───── MATERIALS PROVIDED ─────

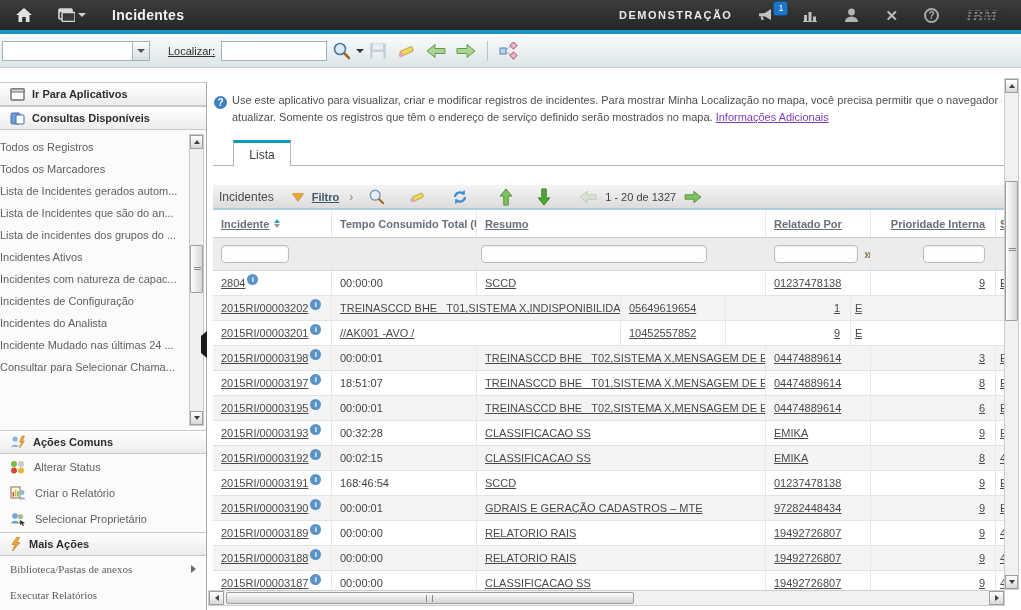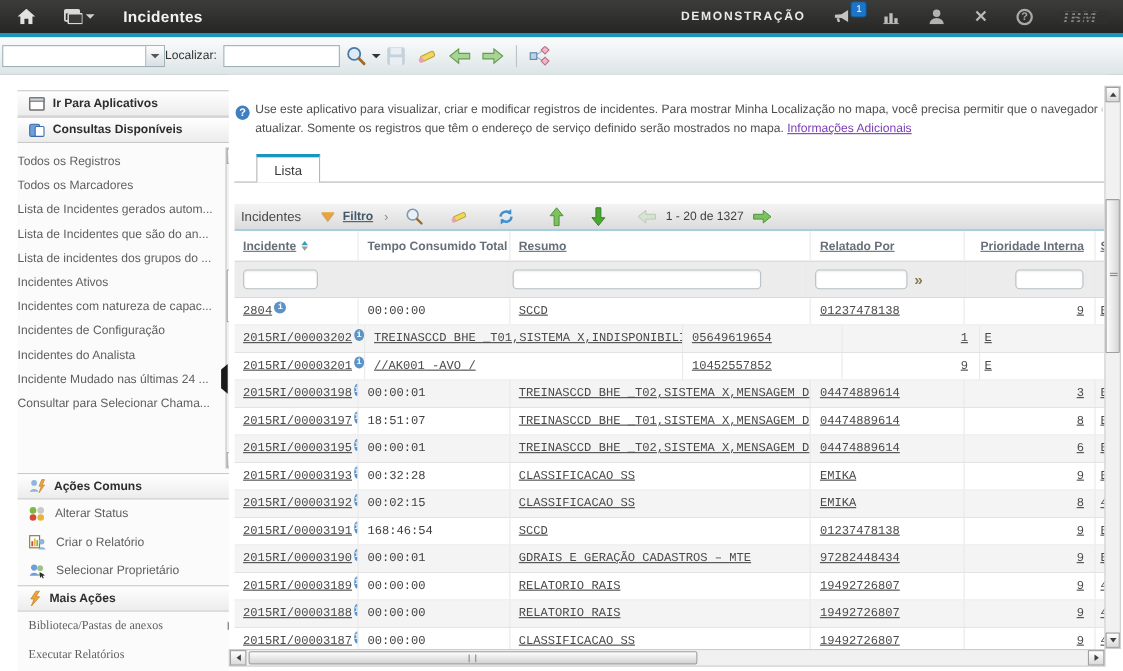--- a/index.html
+++ b/index.html
@@ -29,28 +29,28 @@
 
   
   .toolbar { position:absolute; left:0; top:34px; width:1021px; height:34px;
              background:linear-gradient(#fbfcfc,#dde5e7); border-bottom:1px solid #c6cfd2;
              display:flex; align-items:center; font-size:11px; color:#333; }
   .combo { width:148px; height:20px; background:#fff; border:1px solid #9fb0b8; margin-left:2px;
            display:flex; align-items:center; }
   .combo .cbtn { margin-left:auto; width:17px; height:18px; background:linear-gradient(#fdfdfd,#d8dee1);
                  border-left:1px solid #aab7bd; display:flex; align-items:center; justify-content:center; }
   .combo .cbtn .caret-dn { border-top-color:#555; }
-  .loclabel { margin-left:0; }
+  .loclabel { margin-left:18px;text-decoration:underline; }
   .locinput { width:106px; height:20px; border:1px solid #9fb0b8; background:#fff; margin-left:6px;
               font-size:11px; padding:0 3px; font-family:"Liberation Sans",sans-serif; }
   .tbico { display:flex; align-items:center; justify-content:center; height:24px; padding:0 5px; }
   .tb-sep { width:1px; height:20px; background:#b9c4c8; margin:0 6px; }
 
   
-  .sidebar { position:absolute; left:16px; top:82px; width:207px; height:528px; background:#fbfbfb;
+  .sidebar { position:absolute; left:0; top:82px; width:207px; height:528px; background:#fbfbfb;
              border-right:1px solid #ababab; font-size:11px; color:#5a5a5a; }
   .side-head { height:24px; display:flex; align-items:center; gap:7px; padding-left:10px;
                background:linear-gradient(#ffffff,#ececec); border-top:1px solid #c9c9c9;
                border-bottom:1px solid #c9c9c9; font-weight:bold; color:#2e2e2e; }
   .q-list { position:relative; height:300px; overflow:hidden; background:#fbfbfb; }
   .q-inner { padding-top:6px; }
   .q-item { height:22px; line-height:22px; padding-left:0; white-space:nowrap; overflow:hidden;
             color:#5f5f5f; cursor:pointer; width:186px; }
   .side-item { height:26px; display:flex; align-items:center; gap:9px; padding-left:10px; color:#5f5f5f; }
   .side-item.plain { padding-left:10px;font-family:Liberation Serif, serif; }
@@ -96,25 +96,25 @@
   .thead { height:28px; display:flex; align-items:center; background:#fff; border-bottom:1px solid #cfcfcf;
            font-weight:bold; color:#67707a; }
   .thead .hc { text-decoration:underline; }
   .sorticon { display:inline-flex; flex-direction:column; gap:1px; margin-left:5px; vertical-align:1px; }
   .sorticon .u { width:0;height:0;border-left:3px solid transparent;border-right:3px solid transparent;border-bottom:4px solid #2f9fbe; }
   .sorticon .d { width:0;height:0;border-left:3px solid transparent;border-right:3px solid transparent;border-top:4px solid #9a9a9a; }
   .frow { height:33px; display:flex; align-items:center; background:#ececec; border-bottom:1px solid #d8d8d8; }
   .finput { height:18px; border:1px solid #b5bfc4; border-radius:4px; background:#fff; font-size:11px; padding:0 4px;
             box-shadow:inset 0 1px 2px #00000014; font-family:"Liberation Sans",sans-serif; }
   .dblarrow { color:#8a7a50; font-size:14px; font-weight:bold; margin-left:6px; }
-  .tr { height:25px; display:flex; align-items:flex-start; background:#fff; border-bottom:1px solid #e3e3e3;font-family:Liberation Mono, monospace; }
+  .tr { height:25px; display:flex; align-items:flex-start; background:#fff; border-bottom:1px solid #e3e3e3; }
   .tr.alt { background:#f4f4f4; }
   .td { padding-left:8px; white-space:nowrap; overflow:hidden; height:100%; display:flex; align-items:center; }
   .c-id { width:118px; } .c-tempo { width:145px; } .c-res { width:289px; }
-  .c-rel { width:105px; } .c-pri { width:125px; justify-content:flex-end; padding-right:10px;margin-left:40px; }
+  .c-rel { width:105px; } .c-pri { width:125px; justify-content:flex-end; padding-right:10px; }
   .c-x { width:12px; padding-left:4px; }
   .td + .td { border-left:1px solid #e9e9e9; }
   .lnk { color:#4a4a4a; text-decoration:underline; cursor:pointer; }
   .tempoval { color:#3f3f3f; }
   .infoi { width:11px; height:11px; border-radius:50%; background:#5a93c8; color:#fff; font-size:8px; font-weight:bold;
            text-align:center; line-height:11px; display:inline-block; margin:-8px 0 0 2px; }
 
   
   .vscroll { position:absolute; right:2px; top:78px; width:15px; height:512px; background:#f1f1f1; border:1px solid #cdcdcd; }
   .hscroll { position:absolute; left:208px; top:590px; width:797px; height:16px; background:#f1f1f1; border:1px solid #cdcdcd;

─────

Find and count the lines of the data that include the string "size", and report that figure by itself.

ANSWER SECTION
6